A Associação Nacional dos Fabricantes de Veículos Automotores (Anfavea) e a Associação Brasileira dos Fabricantes de Motocicletas, Ciclomotores, Motonetas, Bicicletas e Similares (Abraciclo) voltaram a se posicionar contra a decisão do governo federal de elevar de 30% para 32% a mistura obrigatória de etanol anidro na gasolina.
As entidades reafirmaram as críticas após a aprovação da medida pelo Conselho Nacional de Política Energética (CNPE), que definiu a adoção do chamado E32 a partir de 1º de agosto.
A nova composição terá validade inicial de 180 dias, podendo ser prorrogada por mais seis meses. Segundo o Ministério de Minas e Energia (MME), a mudança poderá reduzir em cerca de R$ 0,03 o preço do litro da gasolina para o consumidor e diminuir em aproximadamente 450 milhões de litros a necessidade de importação do combustível.
A decisão foi tomada durante reunião do CNPE presidida pelo ministro de Minas e Energia, Alexandre Silveira, com a participação de representantes de 18 ministérios. Para que a adoção do E32 se torne permanente, o conselho ainda precisará realizar uma nova deliberação.
Anfavea questiona estudos técnicos
Em nota, a Anfavea afirmou que é contrária ao aumento da mistura obrigatória e argumentou que os estudos técnicos disponíveis não comprovam a segurança e a compatibilidade da nova composição com a frota brasileira.
Segundo a entidade, os testes utilizados para embasar a adoção do E30 não servem como validação técnica para a implementação do E32.

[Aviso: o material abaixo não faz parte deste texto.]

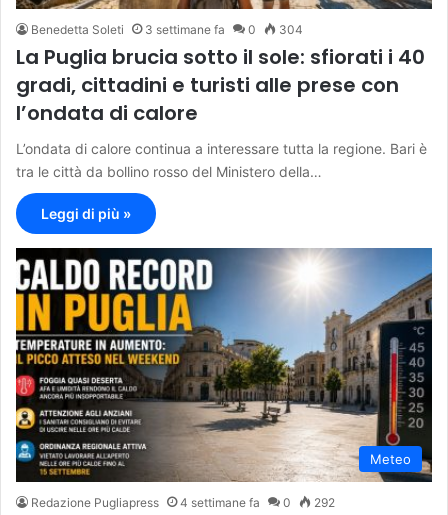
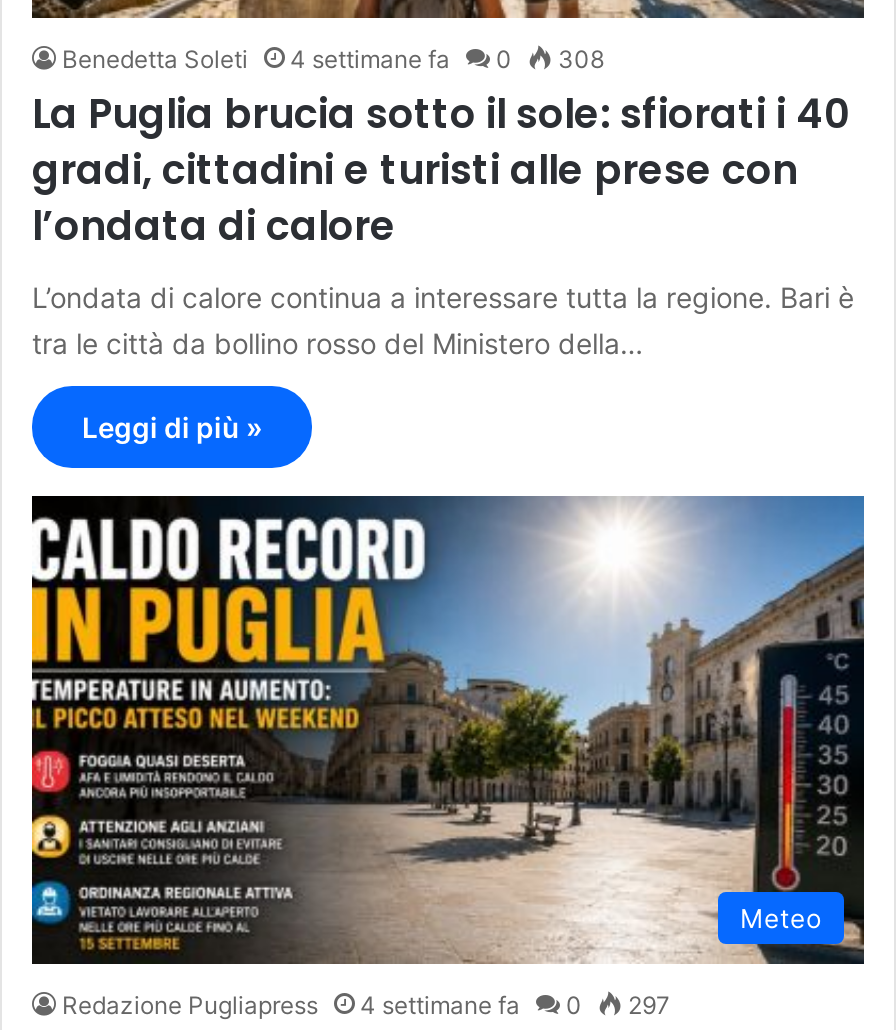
- 3 settimane fa
+ 4 settimane fa

- 304
+ 308

- Redazione Pugliapress 4 settimane fa 0 292
+ Redazione Pugliapress 4 settimane fa 0 297
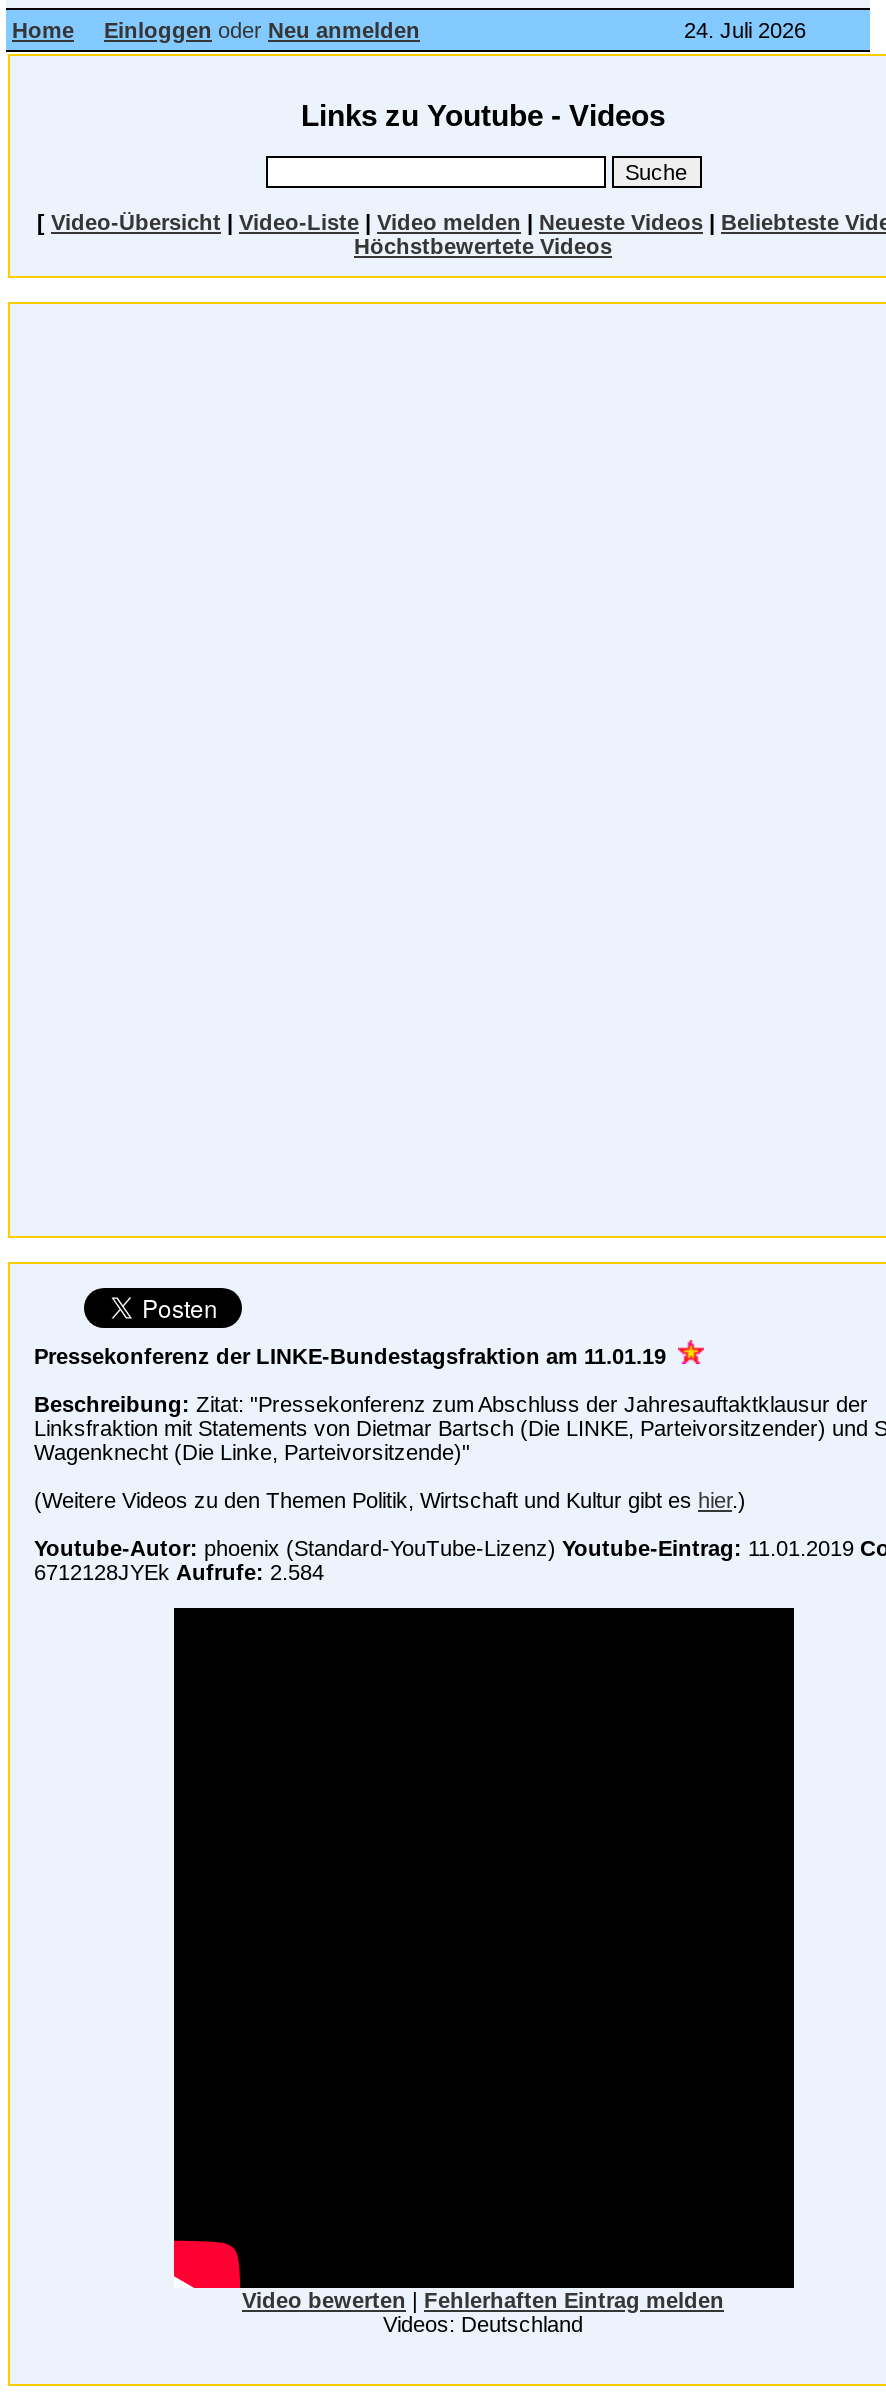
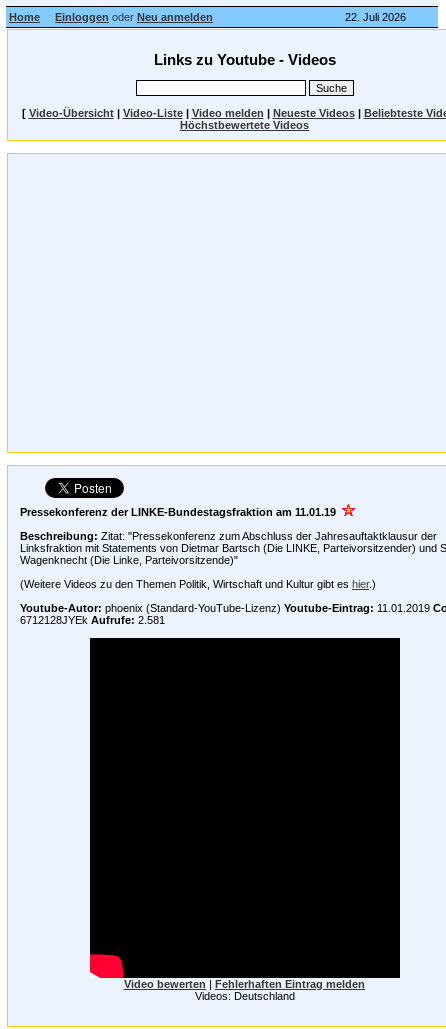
- 24. Juli 2026
+ 22. Juli 2026

- 6712128JYEk Aufrufe: 2.584
+ 6712128JYEk Aufrufe: 2.581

“A entidade ressalta que os testes que embasaram a adoção da mistura de 30% de etanol na gasolina (E30) não validam tecnicamente a elevação da mistura obrigatória para 32% (E32)”, informou a associação.

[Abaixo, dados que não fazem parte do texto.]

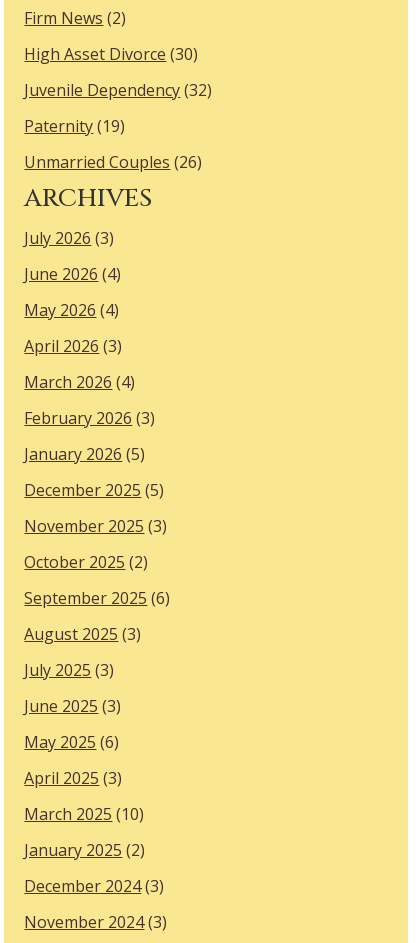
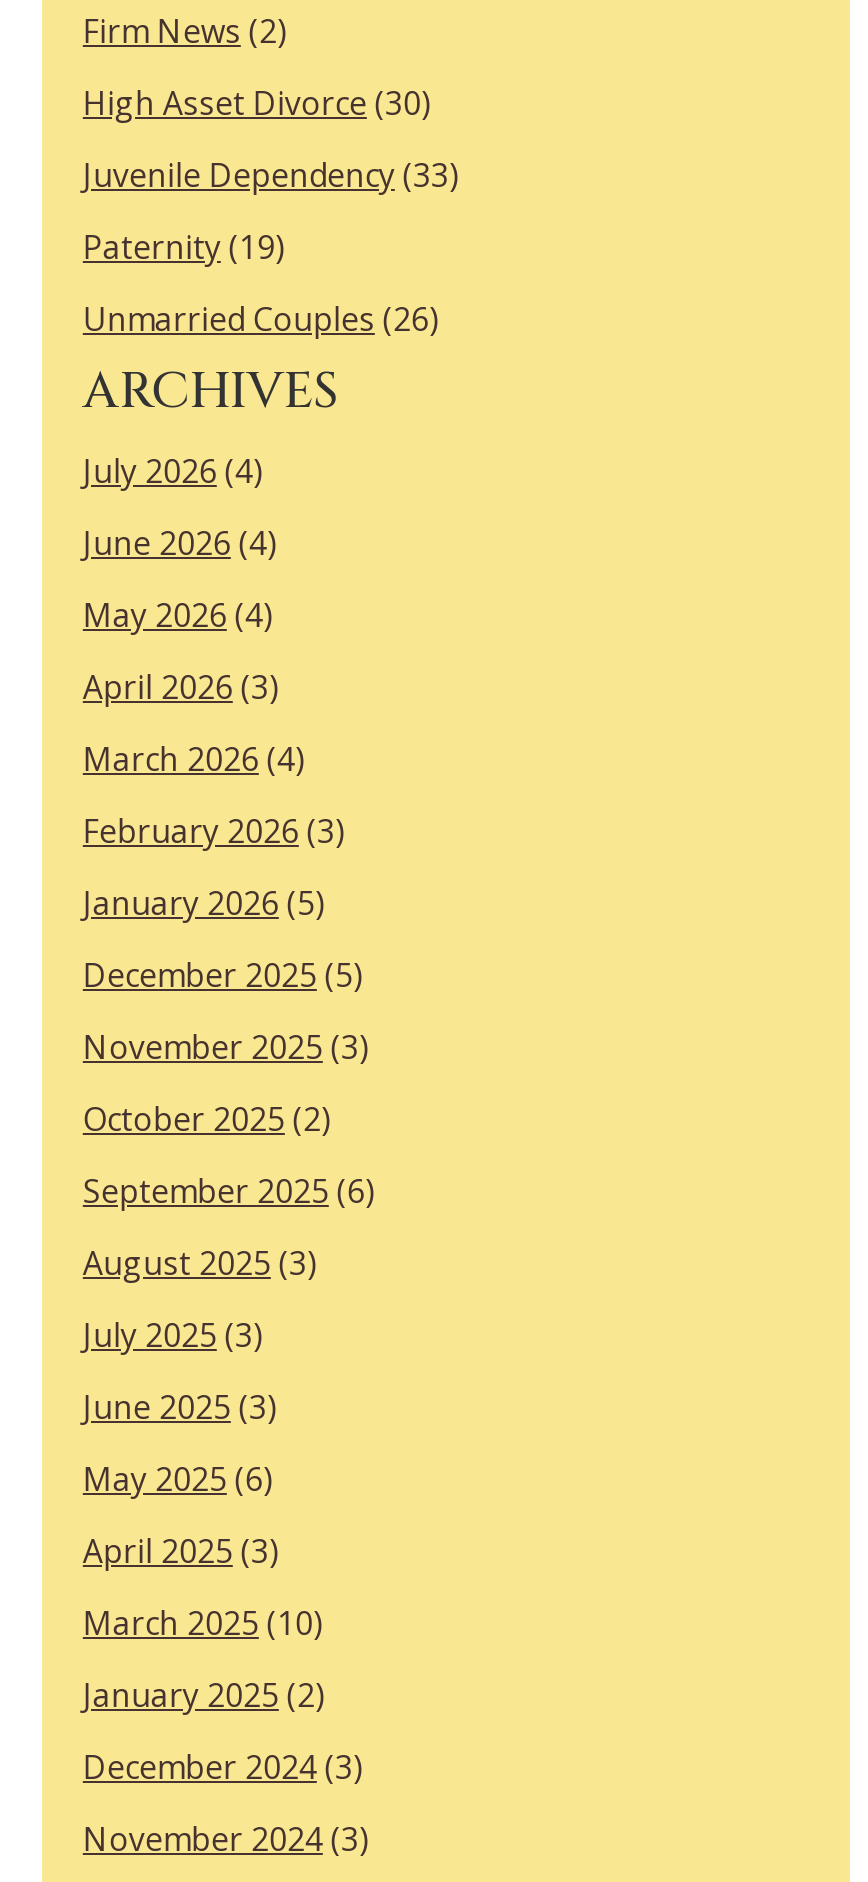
- Juvenile Dependency (32)
+ Juvenile Dependency (33)

- July 2026 (3)
+ July 2026 (4)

De acordo com a Anfavea, os ensaios realizados avaliaram aspectos como desempenho e dirigibilidade dos veículos dentro da margem de tolerância da especificação do combustível, mas não contemplaram análises de durabilidade, emissões, autonomia ou validação do funcionamento da frota utilizando o E32 como mistura obrigatória.

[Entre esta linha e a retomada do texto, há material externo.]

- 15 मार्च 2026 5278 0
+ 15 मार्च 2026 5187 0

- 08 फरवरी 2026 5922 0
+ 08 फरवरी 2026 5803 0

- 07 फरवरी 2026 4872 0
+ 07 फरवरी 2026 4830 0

A associação também destacou que a gasolina com até 32% de etanol foi utilizada apenas para considerar a margem de tolerância prevista no E30, e não para comprovar a segurança da adoção permanente da nova mistura.
Outro ponto levantado pela entidade é que a especificação do E32 poderá admitir combustíveis com teor de etanol de até 34%, percentual que, segundo a Anfavea, não passou por validação técnica específica.
Por isso, a associação defende que a mudança só seja implementada após estudos capazes de comprovar a compatibilidade do combustível com os veículos em circulação e assegurar a proteção dos consumidores.
Abraciclo aponta possíveis impactos em motocicletas
A Abraciclo também manifestou preocupação com a medida e afirmou que testes anteriores realizados com gasolina E27 identificaram problemas em motocicletas, como falhas na retomada de aceleração e desgaste de componentes do sistema de alimentação.
Segundo a entidade, entre as peças afetadas estariam tanques de combustível, mangueiras, bombas, injetores e sistemas de vedação.
A associação ressaltou ainda que as motocicletas comercializadas no Brasil são desenvolvidas, testadas e homologadas conforme as regras atualmente em vigor. Por isso, entende que os fabricantes não devem ser responsabilizados por eventuais consequências decorrentes de alterações promovidas pelo órgão regulador sem estudos técnicos suficientes sobre os impactos na frota.
Entidades defendem biocombustíveis
Apesar das críticas ao aumento da mistura obrigatória, tanto a Anfavea quanto a Abraciclo reafirmaram apoio ao uso de biocombustíveis.
A Anfavea destacou que o setor representa uma vantagem competitiva para o Brasil no processo de descarbonização da mobilidade. Já a Abraciclo classificou o etanol como um ativo estratégico para fortalecer a segurança energética do país e contribuir para a redução das emissões de poluentes no transporte.